START SUPPLIED RECORDS

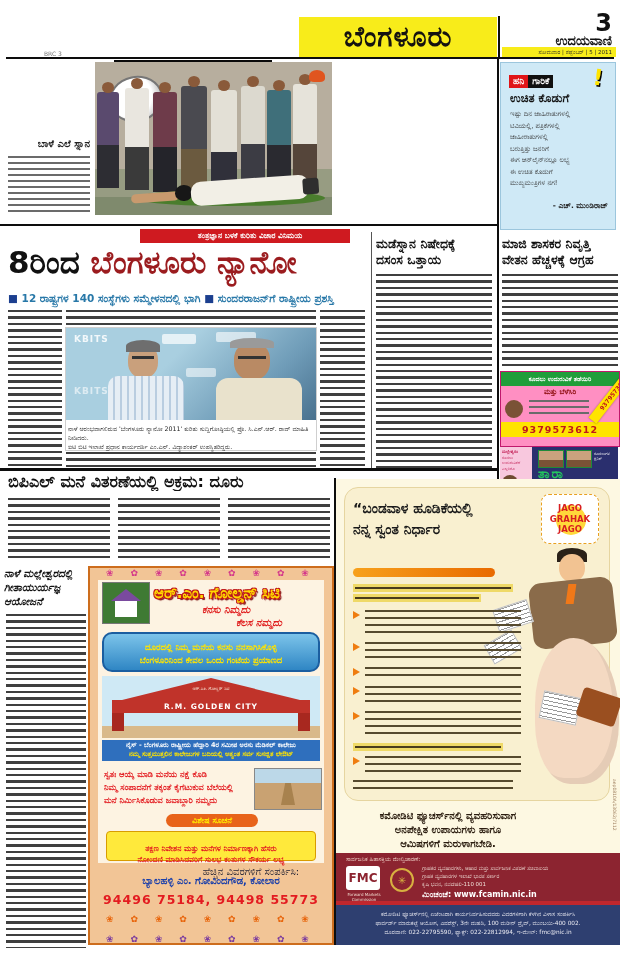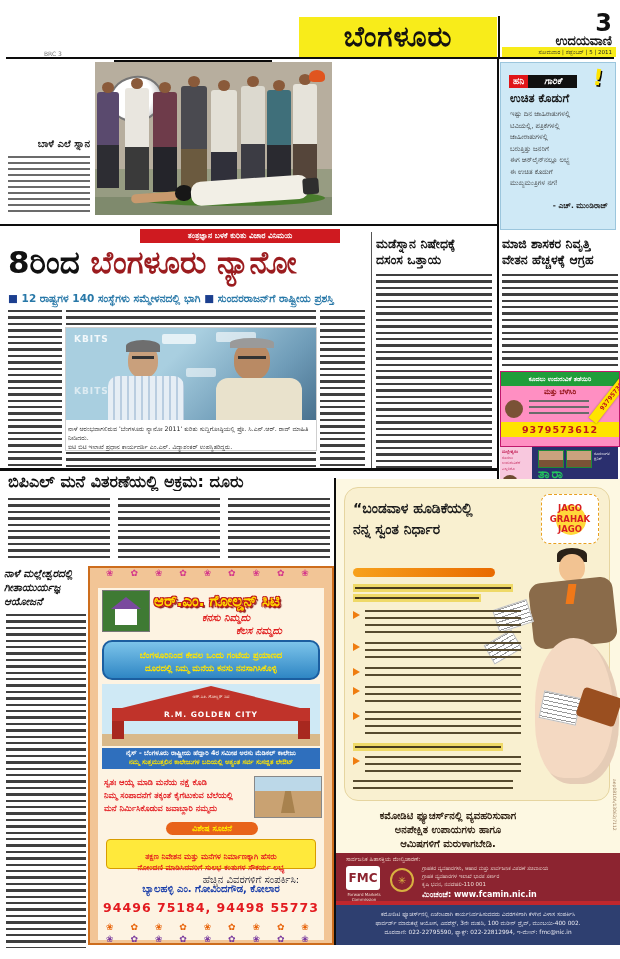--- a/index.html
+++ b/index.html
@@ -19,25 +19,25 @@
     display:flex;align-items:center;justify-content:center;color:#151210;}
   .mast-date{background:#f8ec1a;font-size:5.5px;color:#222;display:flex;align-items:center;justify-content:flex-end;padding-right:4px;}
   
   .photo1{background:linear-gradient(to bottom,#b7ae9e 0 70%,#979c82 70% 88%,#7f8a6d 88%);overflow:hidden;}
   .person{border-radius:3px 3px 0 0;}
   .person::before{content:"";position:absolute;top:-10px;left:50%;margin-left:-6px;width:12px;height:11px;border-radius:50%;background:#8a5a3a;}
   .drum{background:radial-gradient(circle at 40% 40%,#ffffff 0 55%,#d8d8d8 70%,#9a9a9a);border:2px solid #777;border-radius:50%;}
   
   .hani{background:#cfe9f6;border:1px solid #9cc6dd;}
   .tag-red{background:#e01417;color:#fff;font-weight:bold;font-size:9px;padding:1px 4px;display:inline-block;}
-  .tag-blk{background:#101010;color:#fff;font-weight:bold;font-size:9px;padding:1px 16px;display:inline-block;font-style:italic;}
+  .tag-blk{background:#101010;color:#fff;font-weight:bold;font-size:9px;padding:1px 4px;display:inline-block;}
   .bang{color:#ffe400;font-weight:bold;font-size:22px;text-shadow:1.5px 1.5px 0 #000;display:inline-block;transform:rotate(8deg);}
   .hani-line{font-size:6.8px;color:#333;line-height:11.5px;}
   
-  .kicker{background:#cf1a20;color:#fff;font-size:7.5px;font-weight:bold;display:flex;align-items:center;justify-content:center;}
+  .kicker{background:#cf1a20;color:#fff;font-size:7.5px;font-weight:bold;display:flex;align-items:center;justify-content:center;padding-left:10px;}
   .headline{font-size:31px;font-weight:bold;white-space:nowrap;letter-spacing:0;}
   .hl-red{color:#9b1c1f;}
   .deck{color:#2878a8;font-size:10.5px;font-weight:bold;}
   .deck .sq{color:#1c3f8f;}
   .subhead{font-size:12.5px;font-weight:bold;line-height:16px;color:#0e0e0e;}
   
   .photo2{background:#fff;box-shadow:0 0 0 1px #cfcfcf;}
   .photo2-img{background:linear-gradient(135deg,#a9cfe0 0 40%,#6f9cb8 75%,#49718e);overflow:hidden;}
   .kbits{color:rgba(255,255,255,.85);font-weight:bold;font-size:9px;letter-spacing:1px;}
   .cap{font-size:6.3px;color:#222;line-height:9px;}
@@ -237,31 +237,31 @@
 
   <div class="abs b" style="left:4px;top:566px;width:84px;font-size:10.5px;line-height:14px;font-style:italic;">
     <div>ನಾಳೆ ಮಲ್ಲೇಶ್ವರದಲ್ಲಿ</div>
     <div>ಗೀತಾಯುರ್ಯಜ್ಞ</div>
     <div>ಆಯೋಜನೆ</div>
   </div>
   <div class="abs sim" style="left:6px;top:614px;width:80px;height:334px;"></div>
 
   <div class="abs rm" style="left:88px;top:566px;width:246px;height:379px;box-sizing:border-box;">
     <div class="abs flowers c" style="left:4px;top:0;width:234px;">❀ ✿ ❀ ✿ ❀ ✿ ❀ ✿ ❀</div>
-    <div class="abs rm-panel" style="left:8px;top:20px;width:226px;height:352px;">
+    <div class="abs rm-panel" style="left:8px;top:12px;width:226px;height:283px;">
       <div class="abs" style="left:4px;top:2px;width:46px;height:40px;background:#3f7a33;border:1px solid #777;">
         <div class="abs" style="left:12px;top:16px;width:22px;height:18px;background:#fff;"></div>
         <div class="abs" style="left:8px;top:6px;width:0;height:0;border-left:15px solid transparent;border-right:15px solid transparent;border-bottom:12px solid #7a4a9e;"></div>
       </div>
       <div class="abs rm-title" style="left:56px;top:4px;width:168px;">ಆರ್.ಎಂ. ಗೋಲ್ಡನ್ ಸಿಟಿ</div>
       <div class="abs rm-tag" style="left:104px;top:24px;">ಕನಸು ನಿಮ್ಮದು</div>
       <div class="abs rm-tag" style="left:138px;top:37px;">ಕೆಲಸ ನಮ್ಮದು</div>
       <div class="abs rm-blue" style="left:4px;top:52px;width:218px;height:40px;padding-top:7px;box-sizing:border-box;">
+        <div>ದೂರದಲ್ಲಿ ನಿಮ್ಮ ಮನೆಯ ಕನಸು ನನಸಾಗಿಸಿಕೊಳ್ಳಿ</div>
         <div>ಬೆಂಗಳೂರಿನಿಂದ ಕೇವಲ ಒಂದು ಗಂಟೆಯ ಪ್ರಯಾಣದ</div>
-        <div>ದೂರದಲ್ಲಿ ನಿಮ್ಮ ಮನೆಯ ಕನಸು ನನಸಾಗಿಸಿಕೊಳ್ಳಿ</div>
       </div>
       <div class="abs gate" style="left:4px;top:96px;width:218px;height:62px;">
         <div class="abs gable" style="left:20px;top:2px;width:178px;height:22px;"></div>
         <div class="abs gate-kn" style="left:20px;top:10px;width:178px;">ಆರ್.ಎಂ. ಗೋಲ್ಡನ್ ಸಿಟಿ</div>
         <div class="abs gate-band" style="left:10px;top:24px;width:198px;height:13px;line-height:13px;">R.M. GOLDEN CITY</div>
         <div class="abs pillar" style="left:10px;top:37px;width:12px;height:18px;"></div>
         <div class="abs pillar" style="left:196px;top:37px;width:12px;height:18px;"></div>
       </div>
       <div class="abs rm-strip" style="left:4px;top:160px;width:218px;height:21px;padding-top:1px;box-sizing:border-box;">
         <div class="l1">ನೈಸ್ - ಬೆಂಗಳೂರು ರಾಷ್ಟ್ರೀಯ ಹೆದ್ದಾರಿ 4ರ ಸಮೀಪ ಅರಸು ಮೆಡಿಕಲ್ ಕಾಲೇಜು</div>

END SUPPLIED RECORDS
START SUPPLIED RECORDS

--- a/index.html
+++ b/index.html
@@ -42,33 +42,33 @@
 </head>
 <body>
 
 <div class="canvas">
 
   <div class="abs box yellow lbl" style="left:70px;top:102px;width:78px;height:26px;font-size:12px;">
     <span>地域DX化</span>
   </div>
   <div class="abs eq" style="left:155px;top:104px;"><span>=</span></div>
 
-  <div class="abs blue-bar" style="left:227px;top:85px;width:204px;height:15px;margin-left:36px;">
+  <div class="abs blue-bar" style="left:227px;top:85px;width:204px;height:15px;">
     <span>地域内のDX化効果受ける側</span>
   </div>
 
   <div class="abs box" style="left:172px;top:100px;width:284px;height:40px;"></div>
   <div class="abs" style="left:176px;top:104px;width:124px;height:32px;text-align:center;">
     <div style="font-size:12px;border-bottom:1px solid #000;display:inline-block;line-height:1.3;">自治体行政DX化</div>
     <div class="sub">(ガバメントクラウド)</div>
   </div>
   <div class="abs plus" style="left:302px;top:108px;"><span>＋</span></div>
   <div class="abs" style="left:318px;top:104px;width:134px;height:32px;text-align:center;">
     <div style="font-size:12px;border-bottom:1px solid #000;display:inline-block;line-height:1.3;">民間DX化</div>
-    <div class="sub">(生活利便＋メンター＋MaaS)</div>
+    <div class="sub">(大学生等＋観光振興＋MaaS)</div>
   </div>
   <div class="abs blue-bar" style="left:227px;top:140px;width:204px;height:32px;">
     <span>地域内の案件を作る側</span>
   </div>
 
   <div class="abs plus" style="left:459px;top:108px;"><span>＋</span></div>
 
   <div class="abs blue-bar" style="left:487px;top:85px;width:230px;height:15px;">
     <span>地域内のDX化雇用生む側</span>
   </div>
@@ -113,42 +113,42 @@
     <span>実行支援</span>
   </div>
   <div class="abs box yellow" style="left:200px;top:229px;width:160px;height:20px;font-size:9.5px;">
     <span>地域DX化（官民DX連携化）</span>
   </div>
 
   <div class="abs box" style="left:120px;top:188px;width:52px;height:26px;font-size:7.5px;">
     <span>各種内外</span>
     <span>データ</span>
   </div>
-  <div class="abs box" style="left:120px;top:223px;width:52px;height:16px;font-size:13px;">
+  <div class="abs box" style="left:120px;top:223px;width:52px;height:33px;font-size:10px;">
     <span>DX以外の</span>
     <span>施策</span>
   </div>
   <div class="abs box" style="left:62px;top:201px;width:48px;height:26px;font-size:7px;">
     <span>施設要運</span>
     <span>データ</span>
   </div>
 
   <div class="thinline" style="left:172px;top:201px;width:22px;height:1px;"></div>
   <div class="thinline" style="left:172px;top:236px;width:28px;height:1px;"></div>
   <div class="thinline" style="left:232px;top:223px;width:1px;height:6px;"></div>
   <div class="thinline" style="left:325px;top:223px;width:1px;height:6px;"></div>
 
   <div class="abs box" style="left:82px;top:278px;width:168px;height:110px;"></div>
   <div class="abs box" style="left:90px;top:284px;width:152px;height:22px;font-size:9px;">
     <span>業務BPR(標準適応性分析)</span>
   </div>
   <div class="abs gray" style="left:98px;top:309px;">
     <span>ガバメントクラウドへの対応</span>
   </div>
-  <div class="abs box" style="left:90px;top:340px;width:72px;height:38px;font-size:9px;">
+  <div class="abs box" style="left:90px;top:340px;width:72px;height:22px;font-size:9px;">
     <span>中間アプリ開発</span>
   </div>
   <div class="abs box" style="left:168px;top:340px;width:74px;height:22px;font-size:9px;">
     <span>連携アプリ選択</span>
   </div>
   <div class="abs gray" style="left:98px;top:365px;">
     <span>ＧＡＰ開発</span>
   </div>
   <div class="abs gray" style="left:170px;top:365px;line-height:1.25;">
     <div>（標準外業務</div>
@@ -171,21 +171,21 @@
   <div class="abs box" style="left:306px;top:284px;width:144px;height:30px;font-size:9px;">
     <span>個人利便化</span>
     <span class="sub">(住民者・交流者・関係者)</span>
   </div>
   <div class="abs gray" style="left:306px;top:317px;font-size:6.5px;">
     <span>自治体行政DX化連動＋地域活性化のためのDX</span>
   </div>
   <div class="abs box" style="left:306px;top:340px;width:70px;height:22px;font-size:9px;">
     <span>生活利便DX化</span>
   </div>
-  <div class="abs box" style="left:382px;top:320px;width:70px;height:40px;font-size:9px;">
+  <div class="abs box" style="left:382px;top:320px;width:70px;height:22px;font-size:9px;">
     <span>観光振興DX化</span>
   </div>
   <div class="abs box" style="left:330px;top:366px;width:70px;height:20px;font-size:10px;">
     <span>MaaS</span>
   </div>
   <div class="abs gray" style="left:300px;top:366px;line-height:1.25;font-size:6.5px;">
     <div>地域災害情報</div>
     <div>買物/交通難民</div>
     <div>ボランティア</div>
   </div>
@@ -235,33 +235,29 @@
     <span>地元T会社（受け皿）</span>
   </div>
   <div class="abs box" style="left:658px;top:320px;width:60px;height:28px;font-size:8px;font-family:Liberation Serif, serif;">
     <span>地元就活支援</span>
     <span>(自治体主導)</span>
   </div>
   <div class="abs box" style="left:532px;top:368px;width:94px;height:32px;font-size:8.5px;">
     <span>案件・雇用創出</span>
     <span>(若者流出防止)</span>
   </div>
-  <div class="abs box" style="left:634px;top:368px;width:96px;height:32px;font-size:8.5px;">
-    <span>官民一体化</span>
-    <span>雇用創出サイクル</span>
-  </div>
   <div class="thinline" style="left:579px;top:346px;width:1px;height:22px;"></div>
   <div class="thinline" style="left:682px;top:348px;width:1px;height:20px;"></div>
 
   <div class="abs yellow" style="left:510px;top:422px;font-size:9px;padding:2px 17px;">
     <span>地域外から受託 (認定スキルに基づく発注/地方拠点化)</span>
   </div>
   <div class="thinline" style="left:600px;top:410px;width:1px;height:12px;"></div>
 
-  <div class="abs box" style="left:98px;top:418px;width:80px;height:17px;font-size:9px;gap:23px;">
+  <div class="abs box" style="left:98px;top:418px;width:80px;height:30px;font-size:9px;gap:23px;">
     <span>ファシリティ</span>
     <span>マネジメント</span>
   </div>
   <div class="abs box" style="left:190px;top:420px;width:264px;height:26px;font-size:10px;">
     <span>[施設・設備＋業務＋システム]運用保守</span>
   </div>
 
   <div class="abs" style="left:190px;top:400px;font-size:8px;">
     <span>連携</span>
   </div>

END SUPPLIED RECORDS

* [YOUR GOAL]: Your whole answer should be one number, the count of lines in the records that hold "hidden".

* [SOLVED EXERCISE]: 2